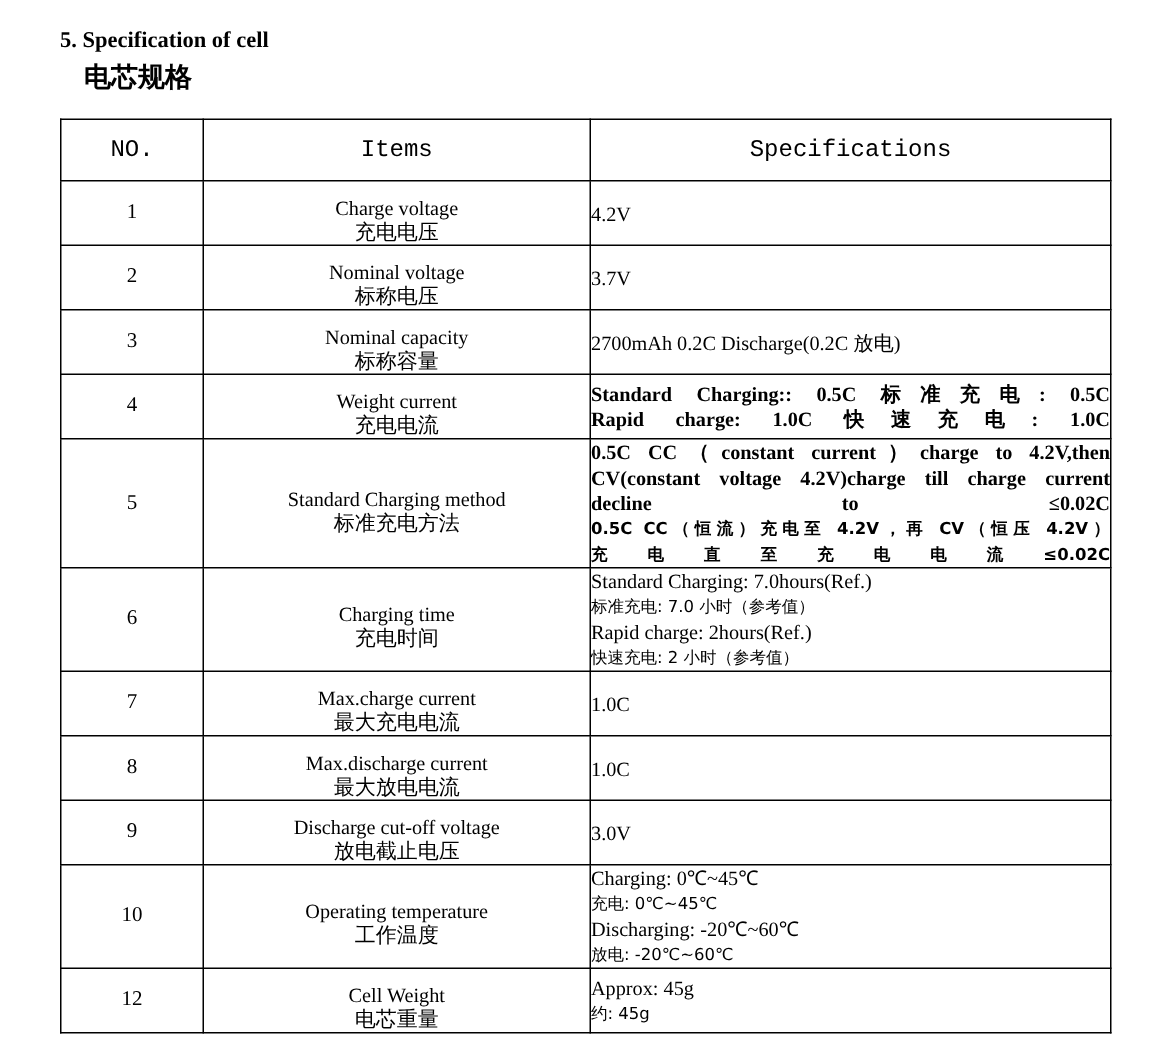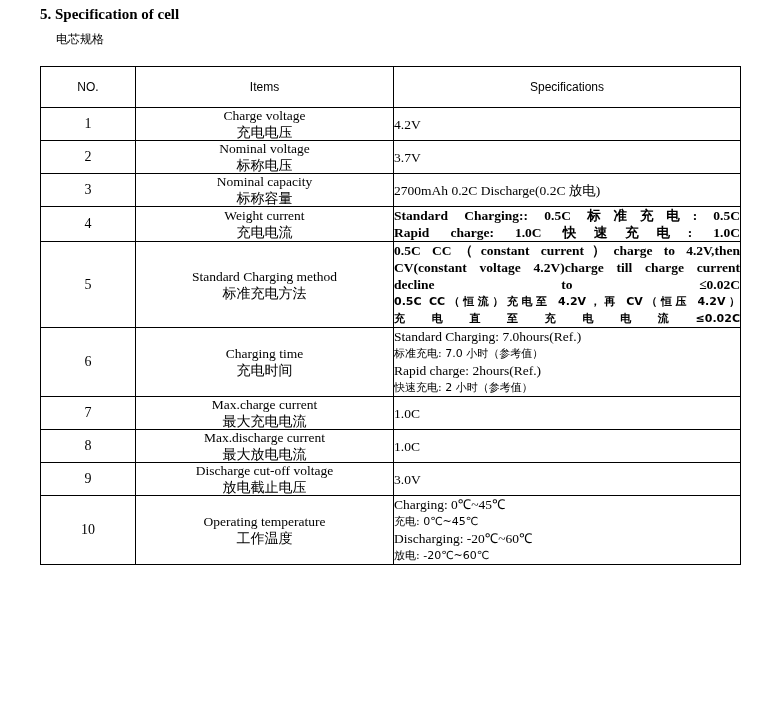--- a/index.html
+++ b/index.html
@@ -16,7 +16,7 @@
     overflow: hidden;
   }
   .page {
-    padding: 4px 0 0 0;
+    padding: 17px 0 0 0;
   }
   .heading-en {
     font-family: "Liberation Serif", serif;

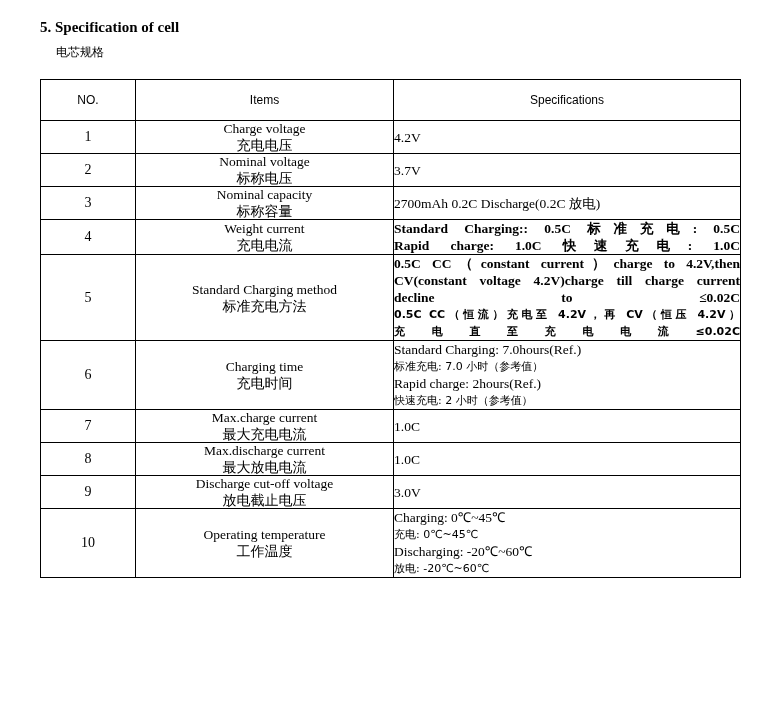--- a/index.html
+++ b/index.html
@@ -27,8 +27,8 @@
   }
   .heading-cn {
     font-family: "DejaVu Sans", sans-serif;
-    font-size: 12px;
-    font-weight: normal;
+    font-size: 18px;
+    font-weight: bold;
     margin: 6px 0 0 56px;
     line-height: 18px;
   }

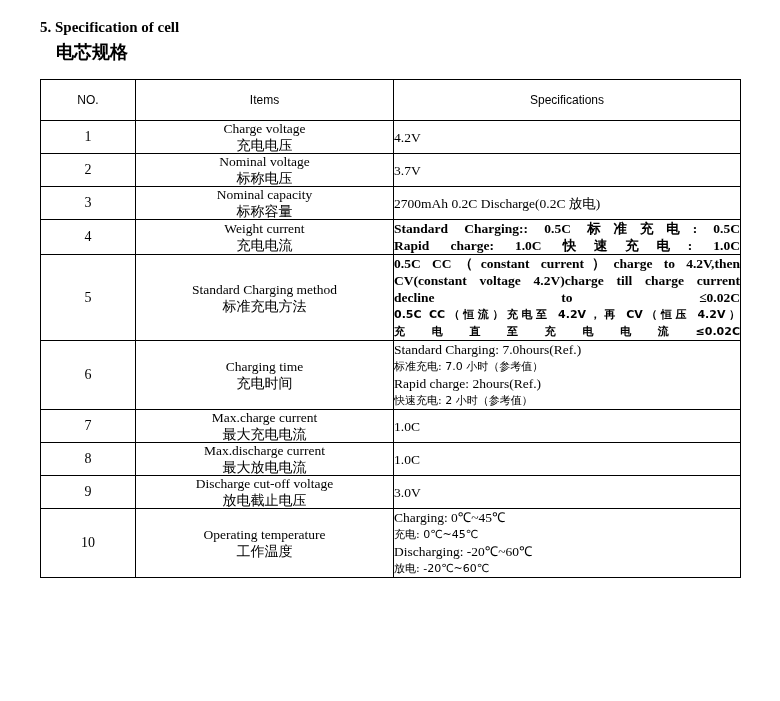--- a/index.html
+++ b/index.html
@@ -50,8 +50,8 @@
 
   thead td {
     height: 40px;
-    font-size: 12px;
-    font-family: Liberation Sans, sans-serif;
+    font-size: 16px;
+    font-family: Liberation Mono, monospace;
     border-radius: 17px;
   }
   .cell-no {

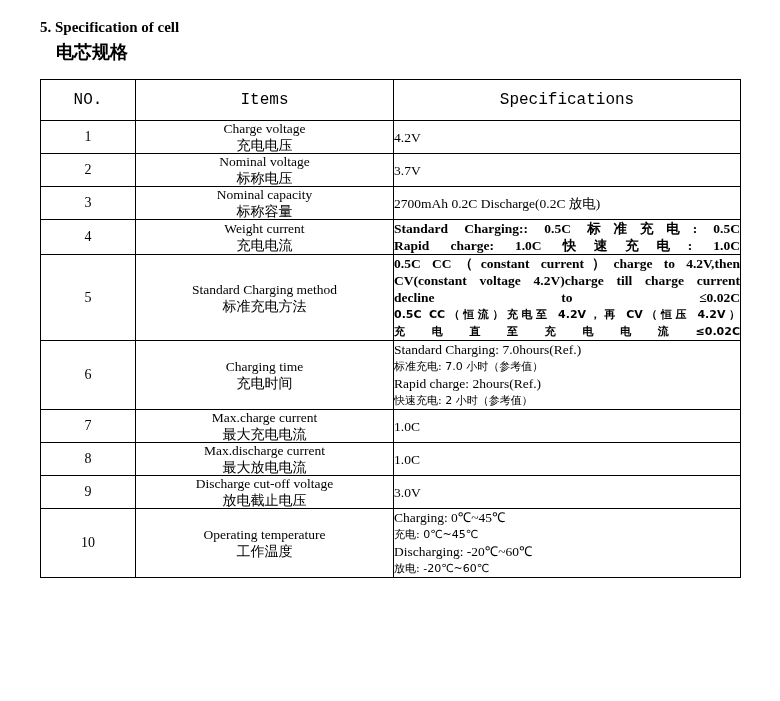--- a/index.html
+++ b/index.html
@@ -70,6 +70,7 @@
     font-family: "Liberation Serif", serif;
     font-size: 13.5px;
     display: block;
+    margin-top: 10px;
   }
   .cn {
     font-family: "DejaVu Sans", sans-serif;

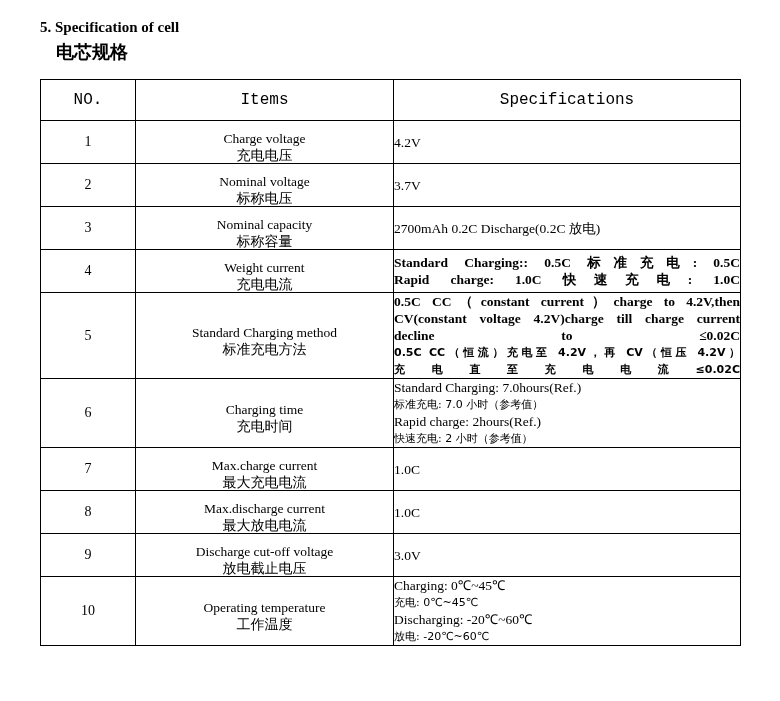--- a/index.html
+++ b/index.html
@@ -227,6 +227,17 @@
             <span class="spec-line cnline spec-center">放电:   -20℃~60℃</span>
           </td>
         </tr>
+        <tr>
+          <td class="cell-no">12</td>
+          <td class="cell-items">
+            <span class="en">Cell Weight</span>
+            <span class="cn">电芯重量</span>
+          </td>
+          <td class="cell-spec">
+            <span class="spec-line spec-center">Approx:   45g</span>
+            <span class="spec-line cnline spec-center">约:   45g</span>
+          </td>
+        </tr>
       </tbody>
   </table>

- TASK TO COMPLETE:
Full transcription without images: please go through the records and repeat them exactly.

- SOLUTION FOR THIS PROBLEM:
--- a/index.html
+++ b/index.html
@@ -16,7 +16,7 @@
     overflow: hidden;
   }
   .page {
-    padding: 4px 0 0 0;
+    padding: 17px 0 0 0;
   }
   .heading-en {
     font-family: "Liberation Serif", serif;

--- a/index.html
+++ b/index.html
@@ -27,8 +27,8 @@
   }
   .heading-cn {
     font-family: "DejaVu Sans", sans-serif;
-    font-size: 12px;
-    font-weight: normal;
+    font-size: 18px;
+    font-weight: bold;
     margin: 6px 0 0 56px;
     line-height: 18px;
   }

--- a/index.html
+++ b/index.html
@@ -50,8 +50,8 @@
 
   thead td {
     height: 40px;
-    font-size: 12px;
-    font-family: Liberation Sans, sans-serif;
+    font-size: 16px;
+    font-family: Liberation Mono, monospace;
     border-radius: 17px;
   }
   .cell-no {

--- a/index.html
+++ b/index.html
@@ -70,6 +70,7 @@
     font-family: "Liberation Serif", serif;
     font-size: 13.5px;
     display: block;
+    margin-top: 10px;
   }
   .cn {
     font-family: "DejaVu Sans", sans-serif;

--- a/index.html
+++ b/index.html
@@ -227,6 +227,17 @@
             <span class="spec-line cnline spec-center">放电:   -20℃~60℃</span>
           </td>
         </tr>
+        <tr>
+          <td class="cell-no">12</td>
+          <td class="cell-items">
+            <span class="en">Cell Weight</span>
+            <span class="cn">电芯重量</span>
+          </td>
+          <td class="cell-spec">
+            <span class="spec-line spec-center">Approx:   45g</span>
+            <span class="spec-line cnline spec-center">约:   45g</span>
+          </td>
+        </tr>
       </tbody>
   </table>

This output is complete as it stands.